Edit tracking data
__________________________________________________
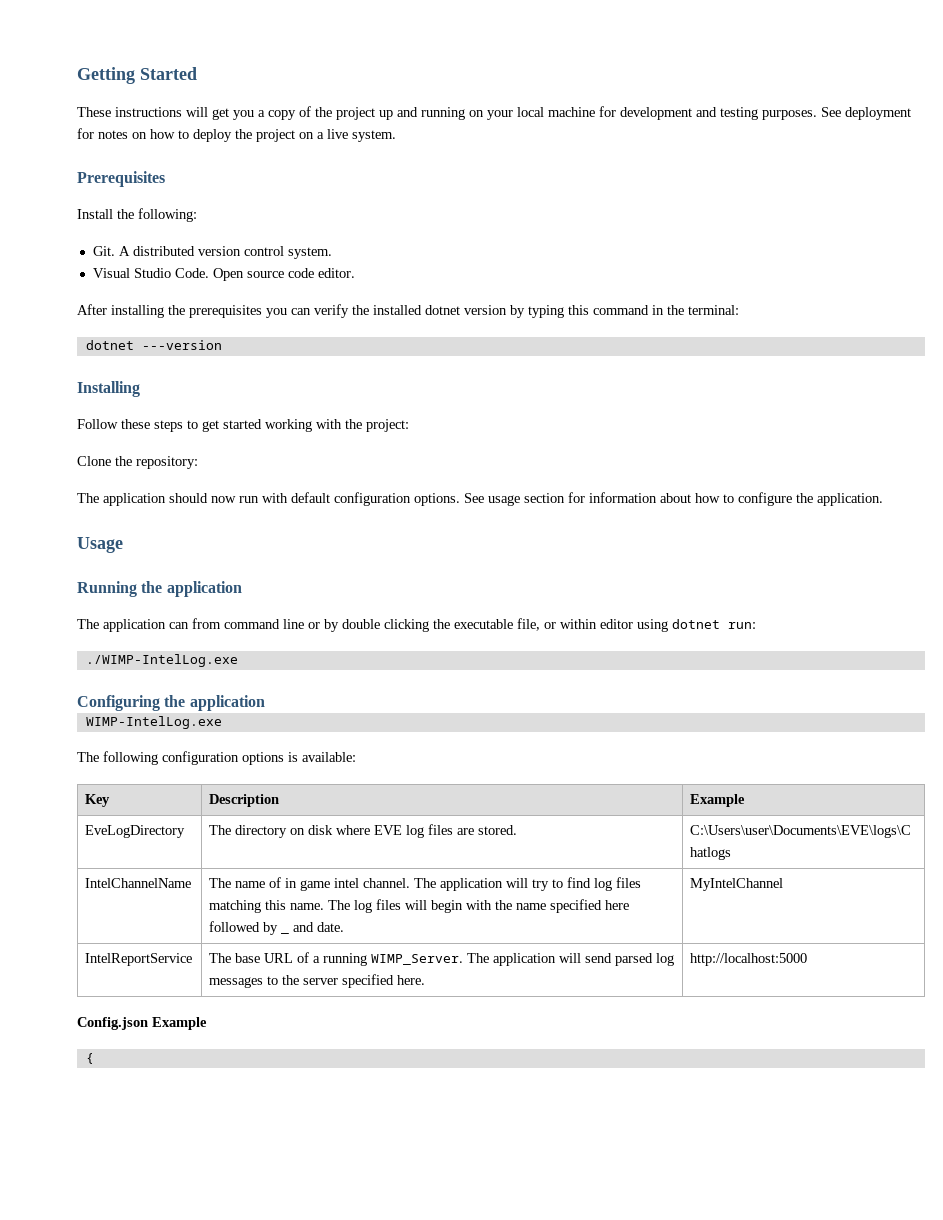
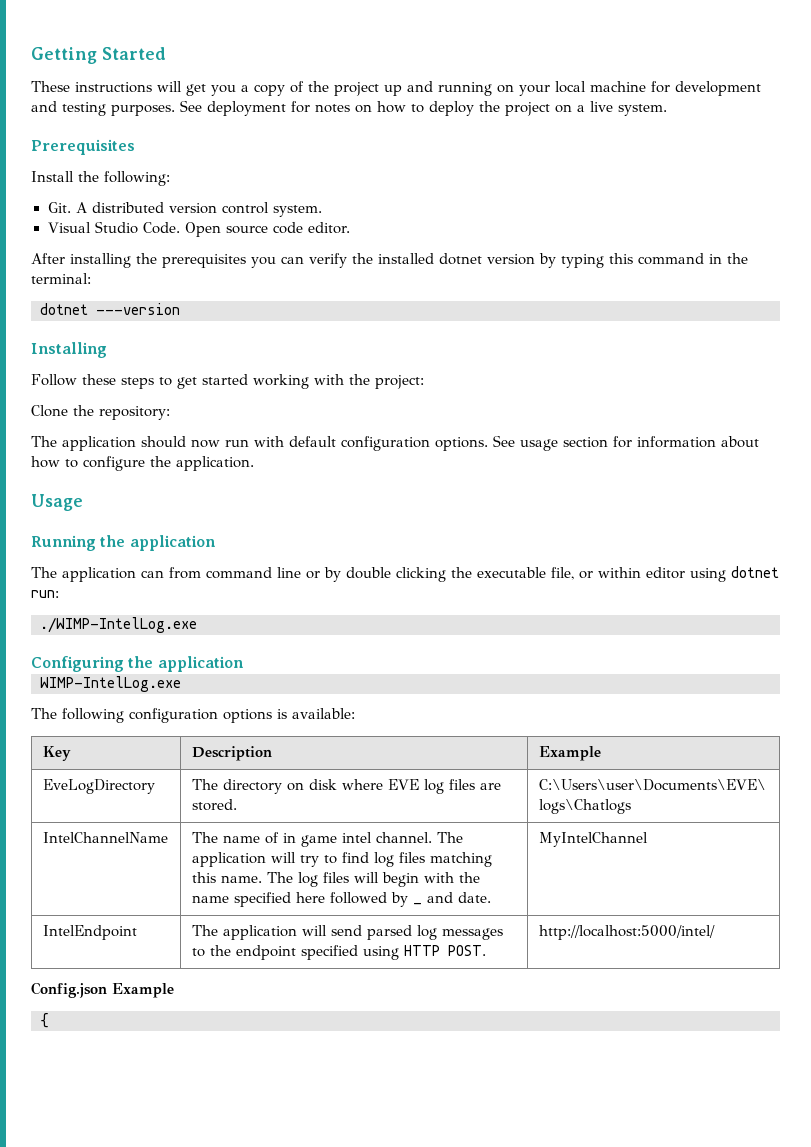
[85,953,193,966] [209,952,490,966] IntelReportService | The base URL of a running WIMP_Server. The -> [42,925,137,940] [191,925,218,936] IntelEndpoint | The
[303,974,426,988] [690,953,808,966] server specified here. | http://localhost:5000 -> [235,945,486,960] [538,925,715,940] endpoint specified using HTTP POST. | http://localhost:5000/intel/

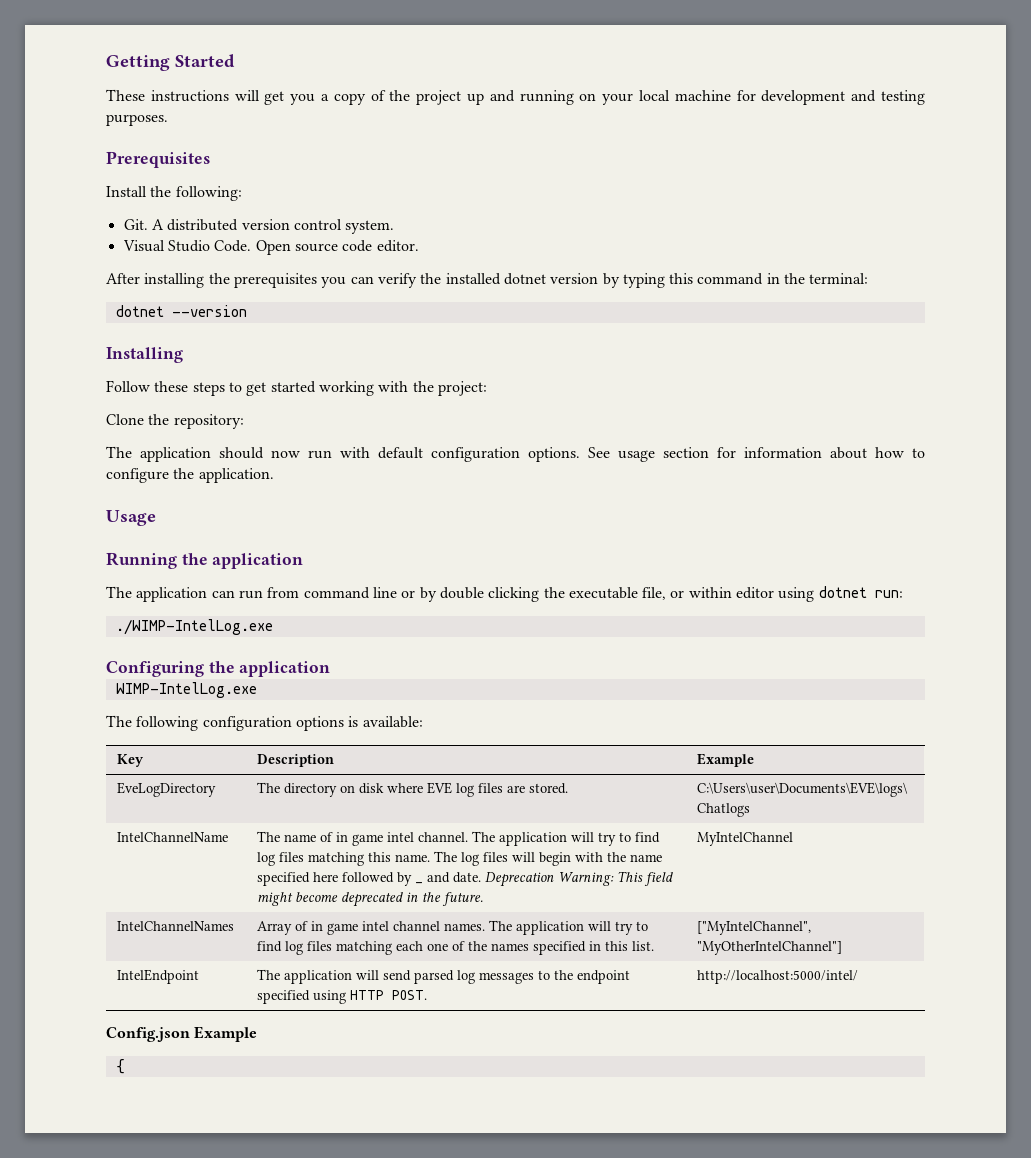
[180,100,667,116] See deployment for notes on how to deploy the project on a live system. -> (168, 120) none
[96,303,180,315] ---version -> [171,305,247,317] --version
(164, 574) none -> [238,590,263,599] run
[538,832,648,847] | MyIntelChannel -> [485,871,674,887] [257,892,484,907] [697,832,794,846] [117,921,235,931] [257,920,649,935] [257,941,655,955] [697,921,812,935] [697,941,843,955] Deprecation Warning: This field might become deprecated in the future. | MyIntelChannel // IntelChannelNames | Array of in game intel channel names. The application will try to find log files matching each one of the names specified in this list. | ["MyIntelChannel", "MyOtherIntelChannel"]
__________________________________________________
Both end lines included, restate word for word the lines above from the line with "[96,303,180,315] ---version ->" to the line with "(164, 574) none -> [238,590,263,599] run", and nothing else.

> [REPLY TO THE TASK]
[96,303,180,315] ---version -> [171,305,247,317] --version
(164, 574) none -> [238,590,263,599] run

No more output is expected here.